The response must contain every line from the records below that has "left".

═══ Given information ═══

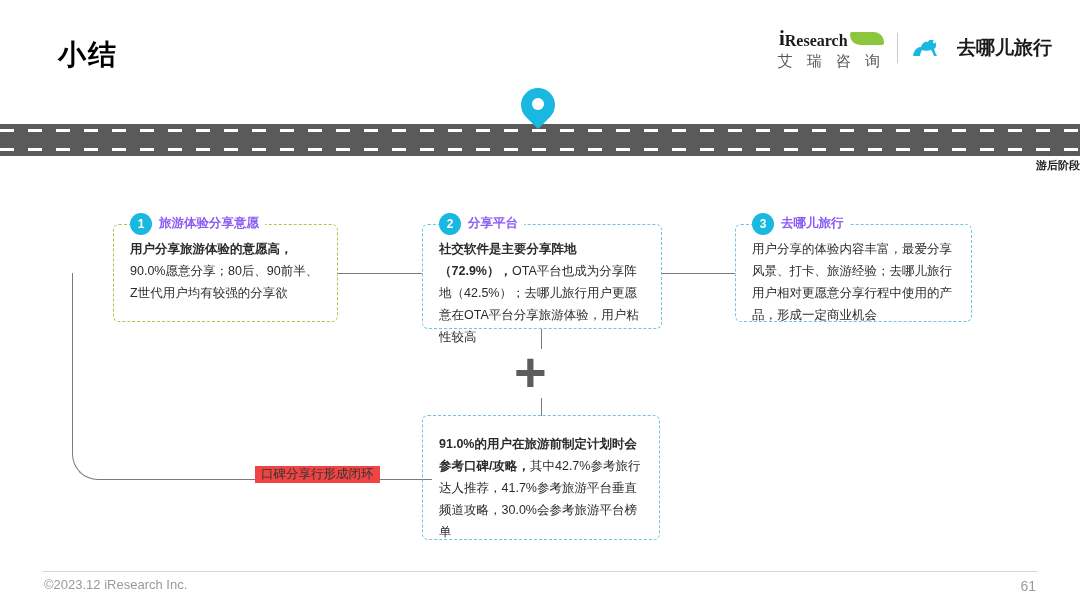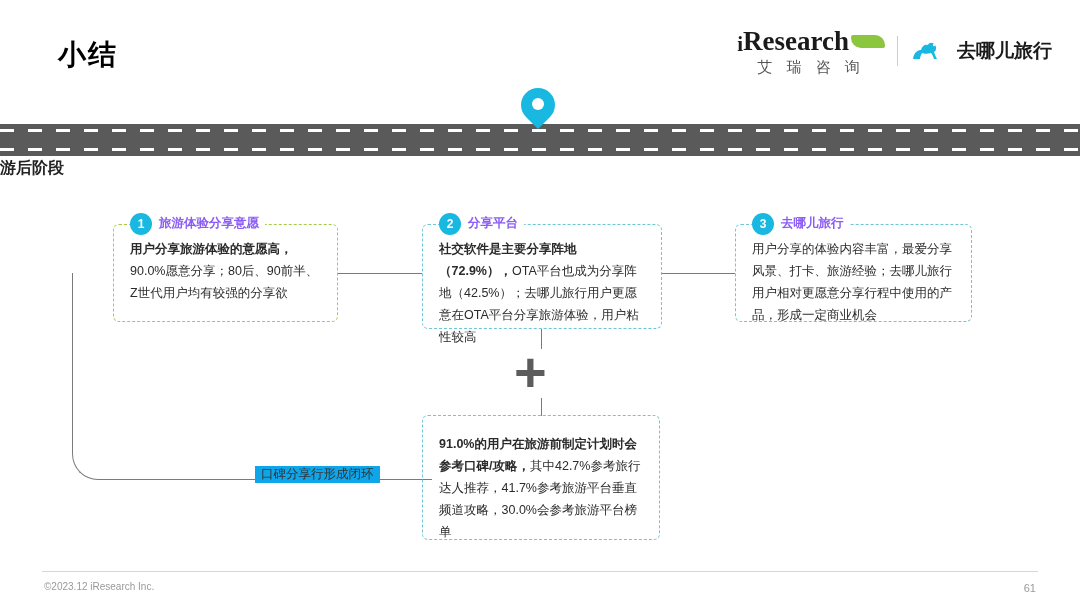--- a/index.html
+++ b/index.html
@@ -55,7 +55,7 @@
     font-family: "Liberation Serif", serif;
   }
   .ir-research {
-    font-size: 27px;
+    font-size: 16px;
     font-weight: bold;
     color: #1a1a1a;
     font-family: "Liberation Serif", serif;

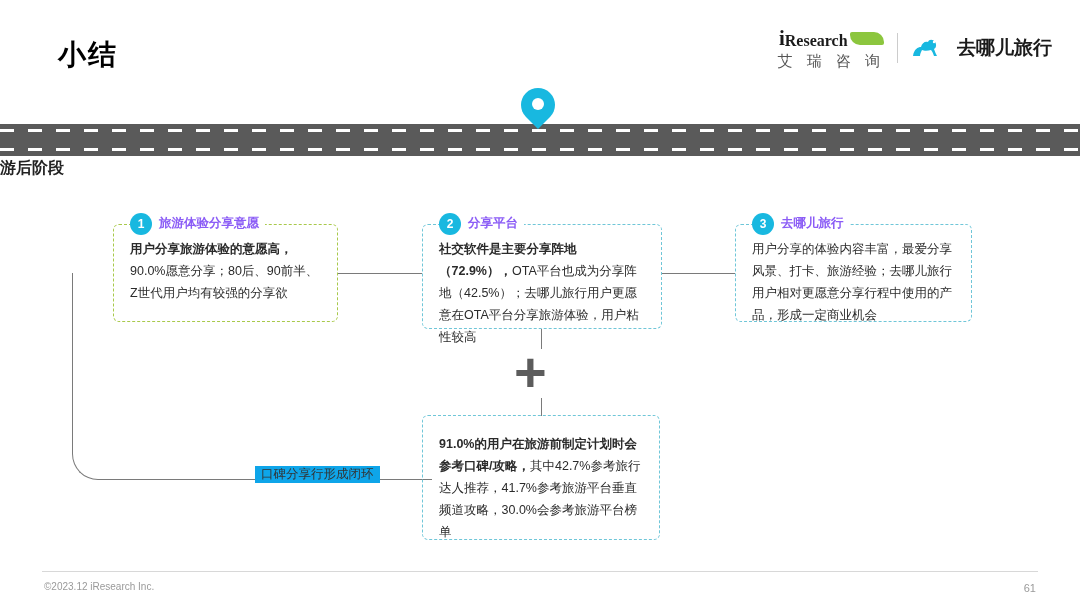--- a/index.html
+++ b/index.html
@@ -146,8 +146,8 @@
     top: 158px;
     left: 0;
     right: 0;
-    text-align: left;
-    font-size: 16px;
+    text-align: right;
+    font-size: 11px;
     font-weight: bold;
     color: #222222;
   }

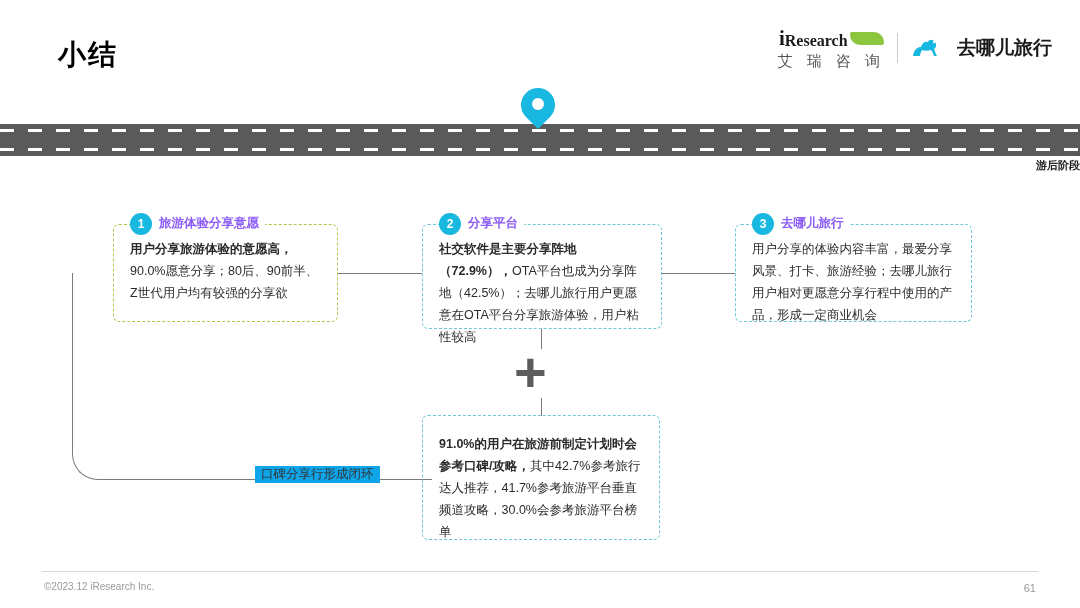--- a/index.html
+++ b/index.html
@@ -235,7 +235,7 @@
     position: absolute;
     left: 255px;
     top: 466px;
-    background: #0ea5e9;
+    background: #ef4444;
     padding: 0 6px;
     font-size: 12.5px;
     color: #333333;

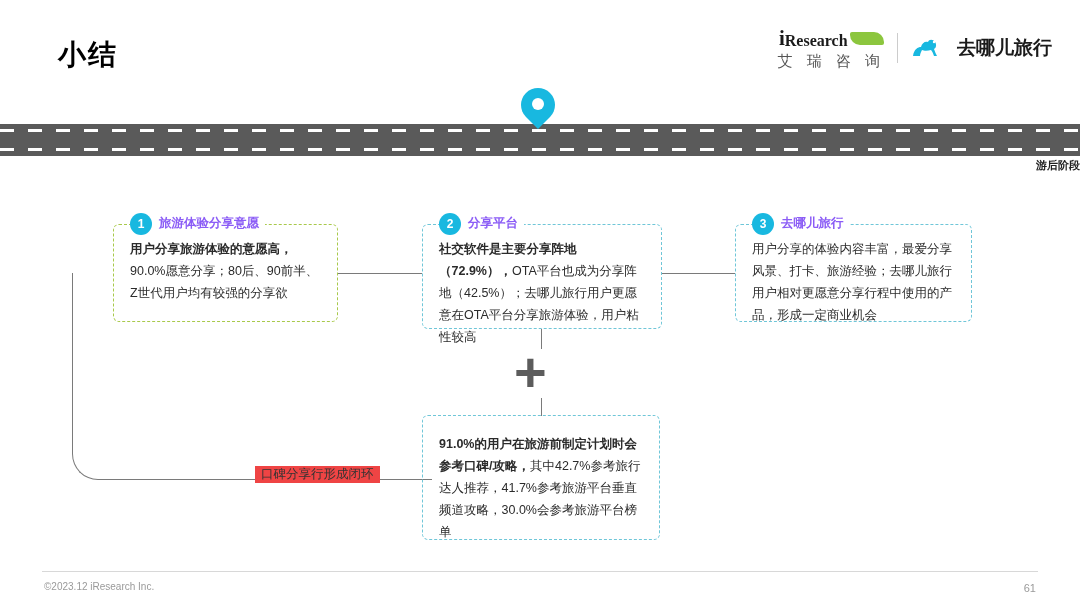--- a/index.html
+++ b/index.html
@@ -264,7 +264,7 @@
     position: absolute;
     left: 44px;
     bottom: 16px;
-    font-size: 10px;
+    font-size: 13px;
     color: #9a9a9a;
     text-align: center;
   }

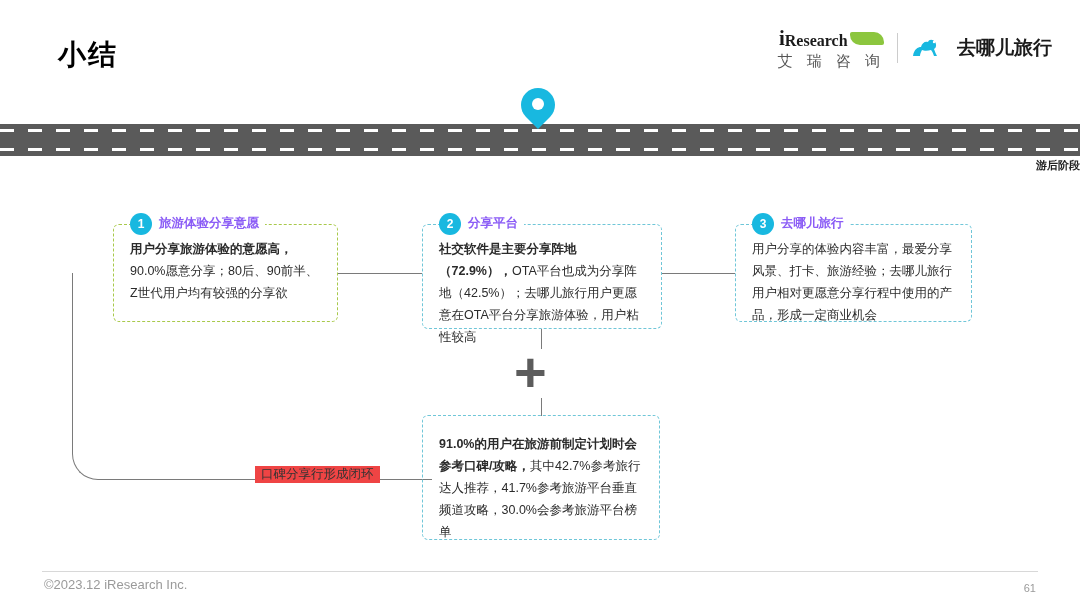--- a/index.html
+++ b/index.html
@@ -272,7 +272,7 @@
     position: absolute;
     right: 44px;
     bottom: 14px;
-    font-size: 11px;
+    font-size: 14px;
     color: #9a9a9a;
   }
 </style>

═══

Response:
     left: 0;
-    text-align: left;
     left: 255px;
     left: 44px;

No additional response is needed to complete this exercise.